Filter the entries for lines with the word "trying".

------ Dataset records ------

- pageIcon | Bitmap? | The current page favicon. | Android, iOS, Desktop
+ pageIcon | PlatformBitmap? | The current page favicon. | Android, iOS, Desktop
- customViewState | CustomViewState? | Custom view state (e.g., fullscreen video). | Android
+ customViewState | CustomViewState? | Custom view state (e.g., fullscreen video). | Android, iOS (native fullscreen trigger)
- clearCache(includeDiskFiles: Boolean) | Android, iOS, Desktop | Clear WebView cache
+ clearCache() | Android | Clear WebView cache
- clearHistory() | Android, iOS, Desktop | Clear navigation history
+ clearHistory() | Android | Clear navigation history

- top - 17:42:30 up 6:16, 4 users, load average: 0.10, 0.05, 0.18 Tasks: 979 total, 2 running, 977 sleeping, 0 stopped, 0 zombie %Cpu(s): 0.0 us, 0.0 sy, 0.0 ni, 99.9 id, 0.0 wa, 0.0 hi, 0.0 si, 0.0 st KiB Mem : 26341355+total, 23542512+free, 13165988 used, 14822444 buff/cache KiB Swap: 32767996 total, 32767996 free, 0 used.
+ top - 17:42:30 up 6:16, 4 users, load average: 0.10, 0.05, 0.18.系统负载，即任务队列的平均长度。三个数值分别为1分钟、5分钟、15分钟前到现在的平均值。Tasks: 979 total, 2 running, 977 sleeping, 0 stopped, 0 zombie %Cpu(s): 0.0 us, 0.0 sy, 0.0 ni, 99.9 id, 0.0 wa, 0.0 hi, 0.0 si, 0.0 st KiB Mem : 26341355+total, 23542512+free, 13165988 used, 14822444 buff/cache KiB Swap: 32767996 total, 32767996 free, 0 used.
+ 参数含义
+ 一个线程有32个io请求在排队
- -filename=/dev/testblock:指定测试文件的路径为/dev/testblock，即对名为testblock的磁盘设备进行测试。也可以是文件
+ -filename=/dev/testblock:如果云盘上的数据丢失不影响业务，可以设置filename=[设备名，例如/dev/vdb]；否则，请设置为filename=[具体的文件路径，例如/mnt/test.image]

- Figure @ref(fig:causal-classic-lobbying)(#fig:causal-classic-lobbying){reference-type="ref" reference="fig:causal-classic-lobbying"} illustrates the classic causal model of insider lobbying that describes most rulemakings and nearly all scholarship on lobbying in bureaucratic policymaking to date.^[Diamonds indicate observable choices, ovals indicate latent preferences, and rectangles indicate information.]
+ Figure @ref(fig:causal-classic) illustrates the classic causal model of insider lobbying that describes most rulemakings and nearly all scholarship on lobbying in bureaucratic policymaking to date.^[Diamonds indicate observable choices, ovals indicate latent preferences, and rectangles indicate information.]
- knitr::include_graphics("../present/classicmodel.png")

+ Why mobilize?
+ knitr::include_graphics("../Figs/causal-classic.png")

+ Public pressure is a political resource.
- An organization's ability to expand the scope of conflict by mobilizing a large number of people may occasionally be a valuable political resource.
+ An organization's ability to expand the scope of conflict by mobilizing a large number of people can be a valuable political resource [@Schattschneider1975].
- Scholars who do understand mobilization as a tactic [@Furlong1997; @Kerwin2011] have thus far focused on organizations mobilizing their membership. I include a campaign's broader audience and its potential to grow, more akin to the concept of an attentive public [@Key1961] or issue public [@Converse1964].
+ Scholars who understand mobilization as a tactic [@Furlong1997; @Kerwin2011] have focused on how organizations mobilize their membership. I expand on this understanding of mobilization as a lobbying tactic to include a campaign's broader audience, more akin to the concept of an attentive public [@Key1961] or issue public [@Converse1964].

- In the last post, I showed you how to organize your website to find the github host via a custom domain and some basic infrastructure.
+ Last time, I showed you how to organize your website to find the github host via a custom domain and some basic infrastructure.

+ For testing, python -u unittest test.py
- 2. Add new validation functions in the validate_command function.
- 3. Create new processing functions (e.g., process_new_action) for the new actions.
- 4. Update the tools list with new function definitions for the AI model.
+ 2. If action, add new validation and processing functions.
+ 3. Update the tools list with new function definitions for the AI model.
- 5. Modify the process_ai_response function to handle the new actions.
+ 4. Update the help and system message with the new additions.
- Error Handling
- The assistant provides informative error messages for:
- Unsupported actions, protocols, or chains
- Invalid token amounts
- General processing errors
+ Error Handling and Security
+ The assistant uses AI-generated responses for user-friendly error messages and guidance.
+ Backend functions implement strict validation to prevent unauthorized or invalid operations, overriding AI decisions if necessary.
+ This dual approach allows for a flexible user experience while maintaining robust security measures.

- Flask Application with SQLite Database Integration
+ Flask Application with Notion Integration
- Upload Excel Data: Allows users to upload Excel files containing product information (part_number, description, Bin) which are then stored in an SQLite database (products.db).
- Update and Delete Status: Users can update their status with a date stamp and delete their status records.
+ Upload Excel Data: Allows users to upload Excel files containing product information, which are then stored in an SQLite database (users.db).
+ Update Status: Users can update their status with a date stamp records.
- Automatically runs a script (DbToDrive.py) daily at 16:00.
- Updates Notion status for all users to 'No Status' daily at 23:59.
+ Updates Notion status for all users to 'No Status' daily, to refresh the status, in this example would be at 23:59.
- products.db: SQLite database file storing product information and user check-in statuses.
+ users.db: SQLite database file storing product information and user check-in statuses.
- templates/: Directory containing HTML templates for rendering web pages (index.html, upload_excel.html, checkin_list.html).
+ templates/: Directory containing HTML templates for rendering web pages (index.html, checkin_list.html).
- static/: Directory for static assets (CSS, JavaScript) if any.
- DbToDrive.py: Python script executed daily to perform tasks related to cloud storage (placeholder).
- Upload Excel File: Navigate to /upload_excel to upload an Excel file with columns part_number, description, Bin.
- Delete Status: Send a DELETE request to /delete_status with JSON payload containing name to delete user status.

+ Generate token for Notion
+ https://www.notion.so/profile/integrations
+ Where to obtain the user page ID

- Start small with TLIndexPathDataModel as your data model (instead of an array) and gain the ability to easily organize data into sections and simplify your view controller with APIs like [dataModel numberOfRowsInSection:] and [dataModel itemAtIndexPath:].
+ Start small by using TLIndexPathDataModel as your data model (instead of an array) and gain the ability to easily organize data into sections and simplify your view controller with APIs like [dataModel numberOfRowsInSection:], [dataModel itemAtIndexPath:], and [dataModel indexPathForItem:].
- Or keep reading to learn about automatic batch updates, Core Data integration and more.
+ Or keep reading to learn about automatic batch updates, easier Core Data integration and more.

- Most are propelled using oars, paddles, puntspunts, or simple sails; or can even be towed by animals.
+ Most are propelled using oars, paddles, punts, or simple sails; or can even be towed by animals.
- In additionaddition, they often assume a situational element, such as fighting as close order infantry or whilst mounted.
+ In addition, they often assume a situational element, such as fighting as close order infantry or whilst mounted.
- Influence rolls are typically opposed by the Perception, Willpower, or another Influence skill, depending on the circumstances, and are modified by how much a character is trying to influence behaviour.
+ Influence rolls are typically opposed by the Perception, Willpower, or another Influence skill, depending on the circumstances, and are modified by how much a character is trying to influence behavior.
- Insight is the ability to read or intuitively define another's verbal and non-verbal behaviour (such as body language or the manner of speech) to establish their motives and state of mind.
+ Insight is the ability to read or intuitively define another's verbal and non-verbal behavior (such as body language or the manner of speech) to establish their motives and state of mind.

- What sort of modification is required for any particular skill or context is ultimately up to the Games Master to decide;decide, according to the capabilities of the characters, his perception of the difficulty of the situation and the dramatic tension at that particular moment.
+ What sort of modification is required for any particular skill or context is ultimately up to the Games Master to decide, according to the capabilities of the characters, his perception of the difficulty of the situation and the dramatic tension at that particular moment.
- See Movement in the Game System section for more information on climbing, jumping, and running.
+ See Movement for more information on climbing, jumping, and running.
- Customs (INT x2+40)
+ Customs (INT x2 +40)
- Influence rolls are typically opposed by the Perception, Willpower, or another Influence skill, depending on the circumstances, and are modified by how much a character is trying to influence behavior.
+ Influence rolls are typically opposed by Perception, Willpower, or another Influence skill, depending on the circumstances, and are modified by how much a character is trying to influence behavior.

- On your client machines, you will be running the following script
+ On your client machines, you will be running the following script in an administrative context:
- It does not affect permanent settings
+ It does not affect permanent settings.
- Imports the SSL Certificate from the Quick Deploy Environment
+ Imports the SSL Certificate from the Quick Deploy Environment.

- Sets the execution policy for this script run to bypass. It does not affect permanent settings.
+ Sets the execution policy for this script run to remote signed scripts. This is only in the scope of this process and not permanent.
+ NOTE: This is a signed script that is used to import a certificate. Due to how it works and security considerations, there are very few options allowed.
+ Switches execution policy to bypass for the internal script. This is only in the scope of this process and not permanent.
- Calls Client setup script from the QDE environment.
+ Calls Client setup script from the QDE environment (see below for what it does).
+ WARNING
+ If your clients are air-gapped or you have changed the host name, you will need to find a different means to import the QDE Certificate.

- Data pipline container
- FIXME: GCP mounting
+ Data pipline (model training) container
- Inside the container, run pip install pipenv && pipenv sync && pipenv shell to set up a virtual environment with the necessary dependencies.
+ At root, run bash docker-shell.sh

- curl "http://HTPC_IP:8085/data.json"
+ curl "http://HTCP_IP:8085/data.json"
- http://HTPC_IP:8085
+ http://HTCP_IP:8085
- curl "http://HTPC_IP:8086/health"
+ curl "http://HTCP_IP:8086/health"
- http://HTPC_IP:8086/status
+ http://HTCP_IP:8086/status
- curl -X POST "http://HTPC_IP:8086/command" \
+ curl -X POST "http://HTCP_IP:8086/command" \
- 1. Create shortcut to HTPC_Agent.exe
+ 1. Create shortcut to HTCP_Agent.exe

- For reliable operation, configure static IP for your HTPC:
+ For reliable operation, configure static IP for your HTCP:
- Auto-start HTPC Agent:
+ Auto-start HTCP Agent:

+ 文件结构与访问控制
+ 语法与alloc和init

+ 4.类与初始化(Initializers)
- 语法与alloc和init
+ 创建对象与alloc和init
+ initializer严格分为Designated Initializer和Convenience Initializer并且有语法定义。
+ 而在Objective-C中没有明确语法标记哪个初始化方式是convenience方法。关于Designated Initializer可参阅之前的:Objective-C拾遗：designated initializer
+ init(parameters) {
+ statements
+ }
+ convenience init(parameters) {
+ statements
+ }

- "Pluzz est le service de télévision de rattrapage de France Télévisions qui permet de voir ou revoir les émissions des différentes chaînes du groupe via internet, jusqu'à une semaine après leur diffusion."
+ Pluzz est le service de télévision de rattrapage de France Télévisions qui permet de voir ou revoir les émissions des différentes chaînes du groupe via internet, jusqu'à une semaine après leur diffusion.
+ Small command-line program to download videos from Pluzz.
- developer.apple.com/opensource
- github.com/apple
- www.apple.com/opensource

------

Exercise response:
- Influence rolls are typically opposed by the Perception, Willpower, or another Influence skill, depending on the circumstances, and are modified by how much a character is trying to influence behaviour.
+ Influence rolls are typically opposed by the Perception, Willpower, or another Influence skill, depending on the circumstances, and are modified by how much a character is trying to influence behavior.
- Influence rolls are typically opposed by the Perception, Willpower, or another Influence skill, depending on the circumstances, and are modified by how much a character is trying to influence behavior.
+ Influence rolls are typically opposed by Perception, Willpower, or another Influence skill, depending on the circumstances, and are modified by how much a character is trying to influence behavior.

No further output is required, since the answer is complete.